TASK REQUIREMENTS —
Go through the entries one line at a time, and gather every line that has the word "wuruixin".

STORED DATA —
════════
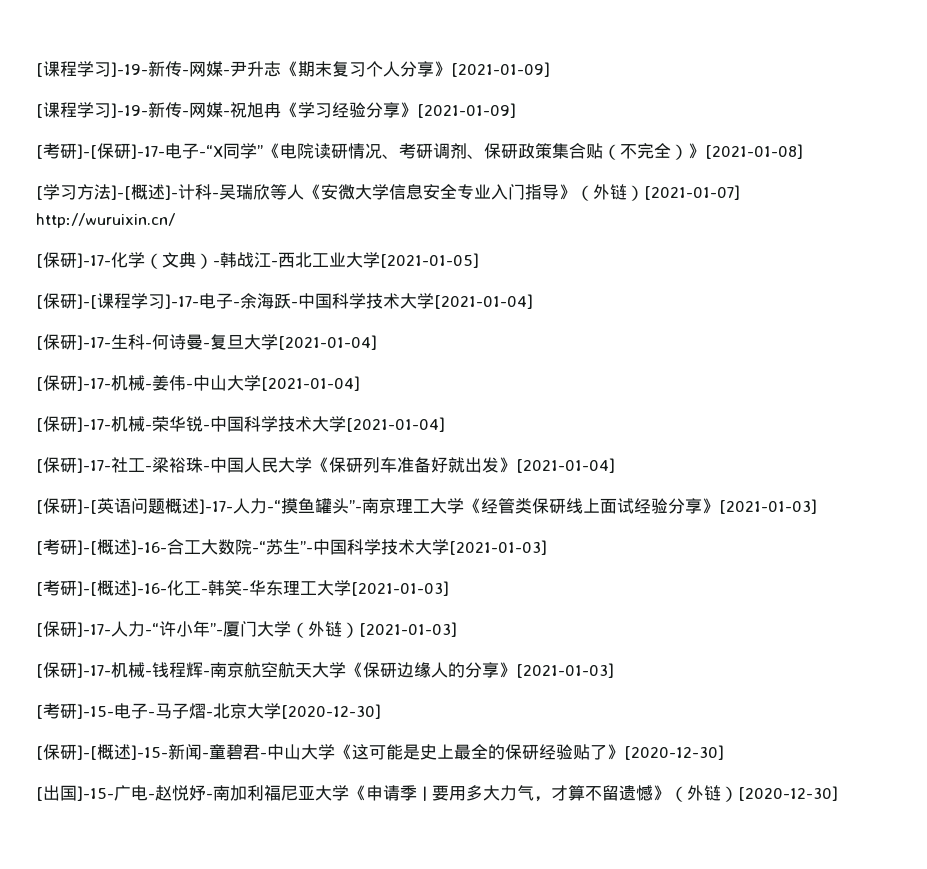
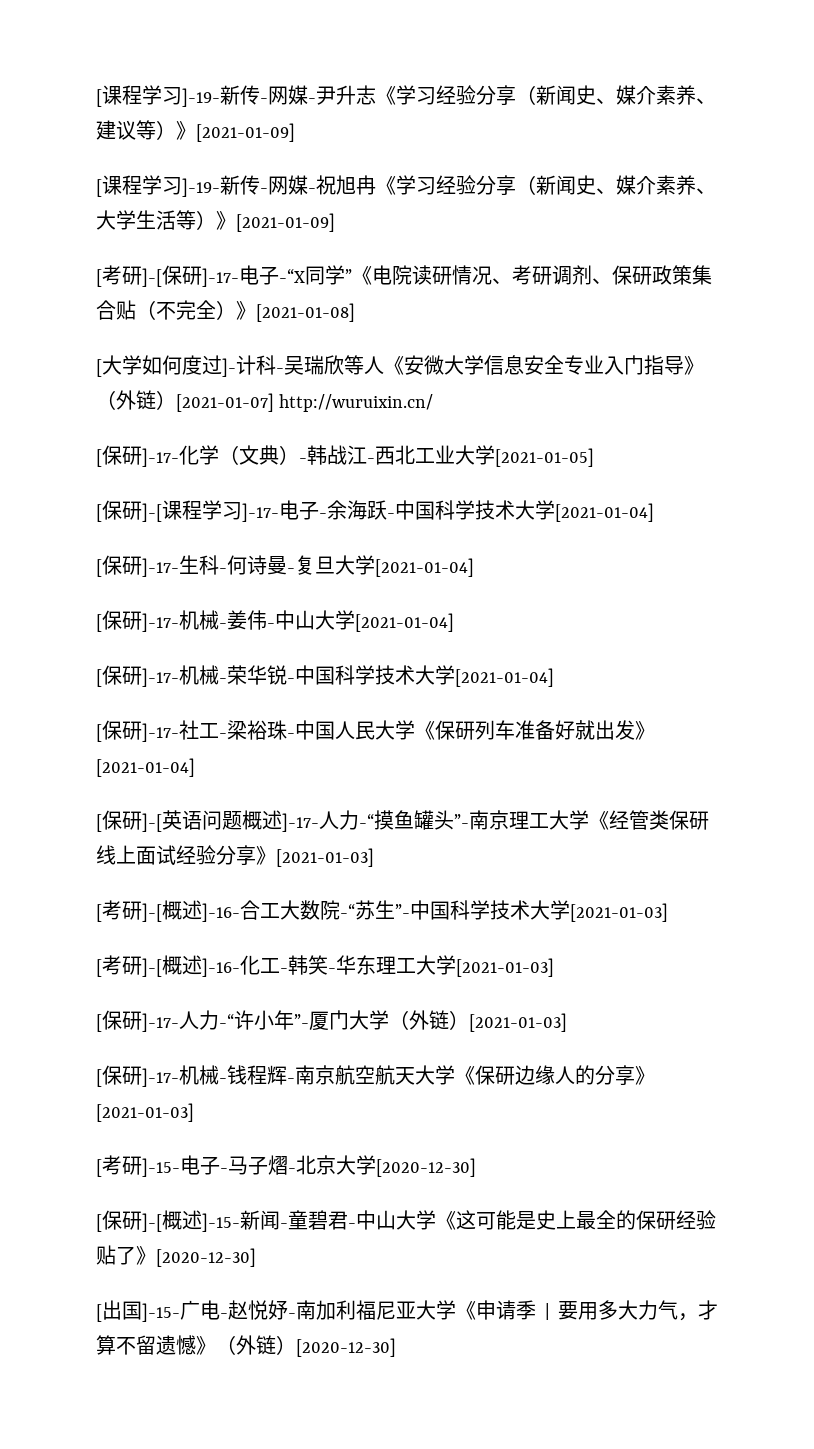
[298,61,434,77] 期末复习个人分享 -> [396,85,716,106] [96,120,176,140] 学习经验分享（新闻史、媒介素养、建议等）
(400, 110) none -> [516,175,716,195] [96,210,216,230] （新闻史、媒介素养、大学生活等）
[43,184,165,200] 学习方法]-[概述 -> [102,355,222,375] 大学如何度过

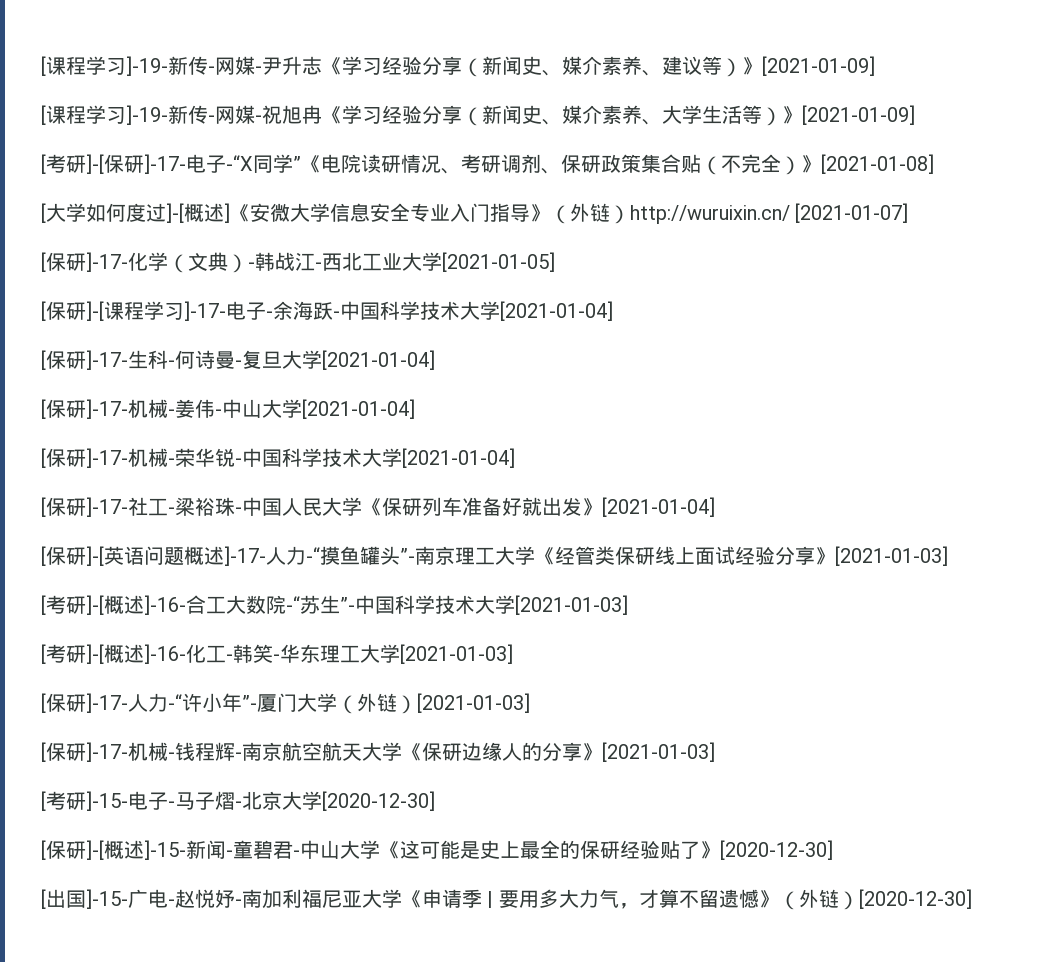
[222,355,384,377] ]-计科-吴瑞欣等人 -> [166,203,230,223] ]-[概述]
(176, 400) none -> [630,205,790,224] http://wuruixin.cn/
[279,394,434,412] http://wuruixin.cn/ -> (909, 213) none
════════
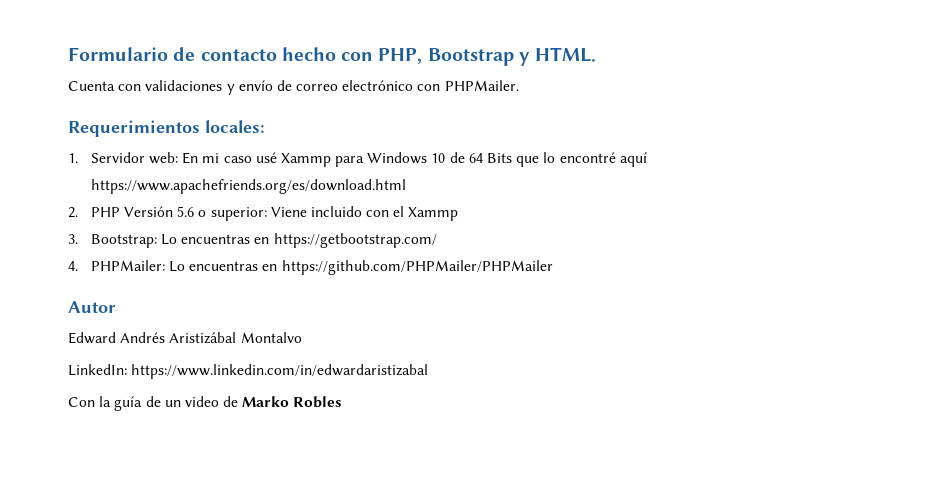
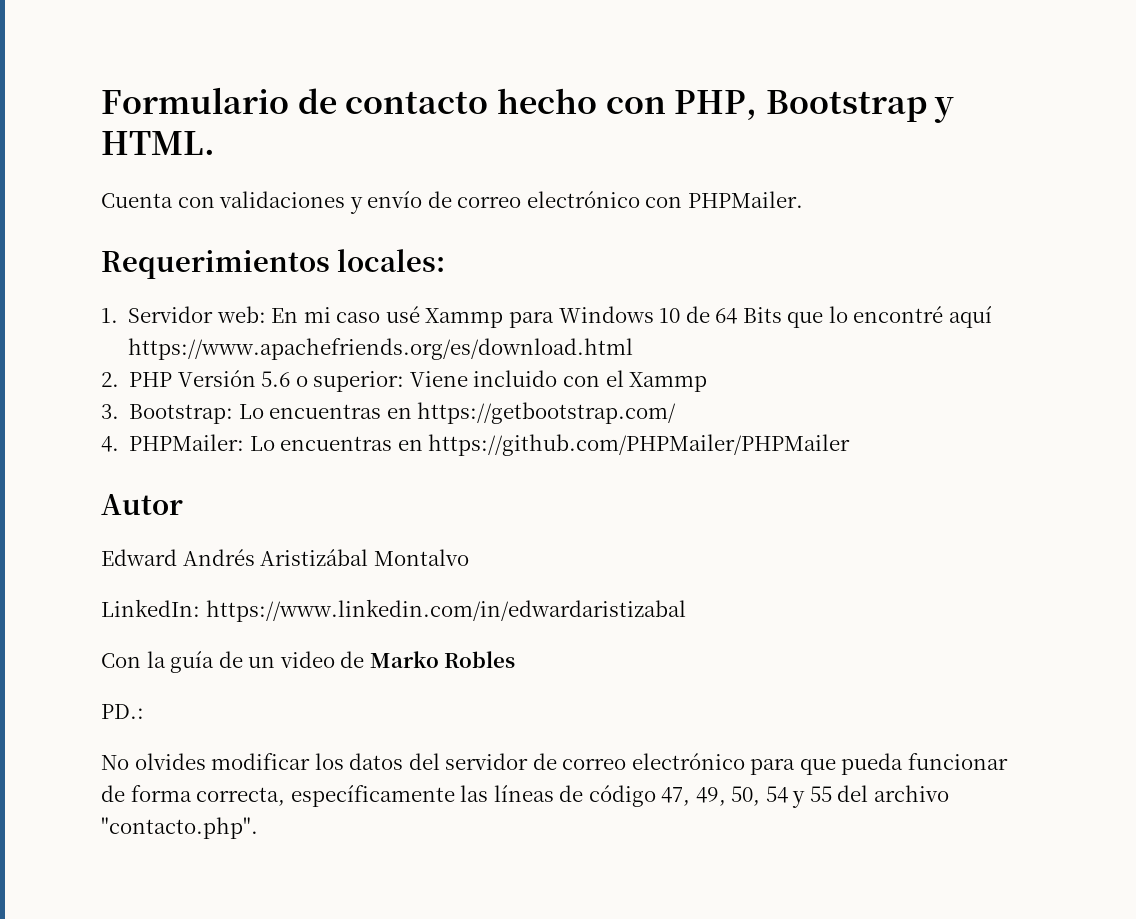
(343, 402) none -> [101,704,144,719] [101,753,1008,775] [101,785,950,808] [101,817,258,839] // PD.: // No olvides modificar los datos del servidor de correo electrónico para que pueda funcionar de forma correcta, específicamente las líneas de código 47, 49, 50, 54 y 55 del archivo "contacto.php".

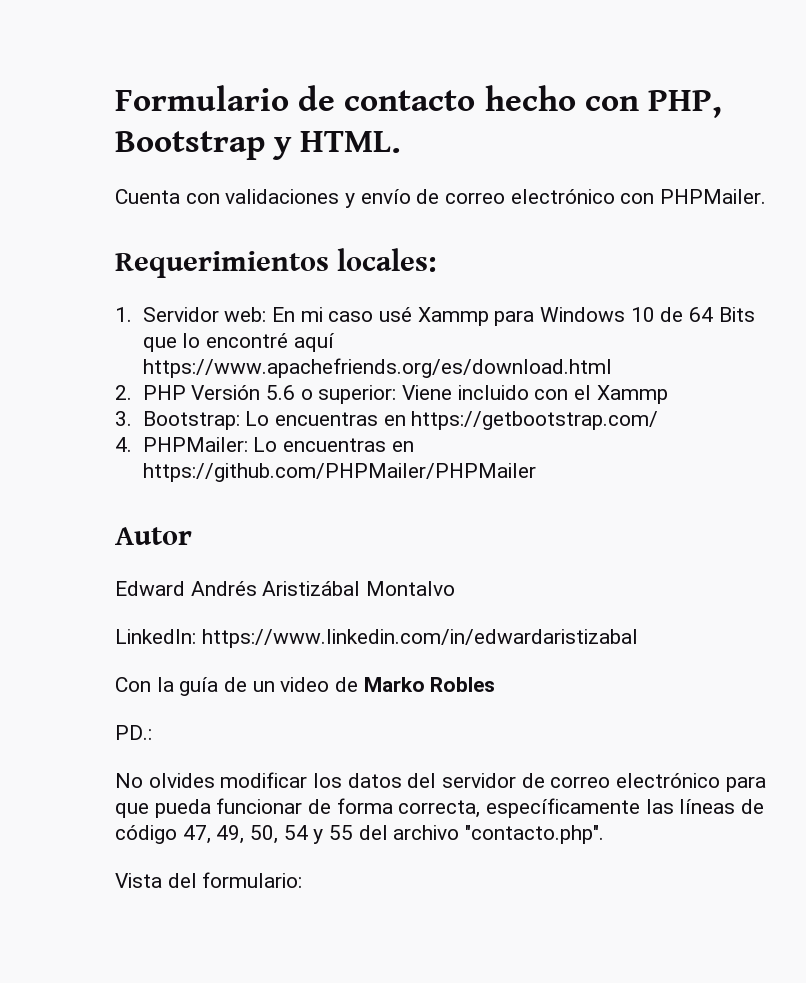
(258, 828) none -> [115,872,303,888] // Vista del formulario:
════════
EXERCISE ANSWER —
(176, 400) none -> [630,205,790,224] http://wuruixin.cn/
[279,394,434,412] http://wuruixin.cn/ -> (909, 213) none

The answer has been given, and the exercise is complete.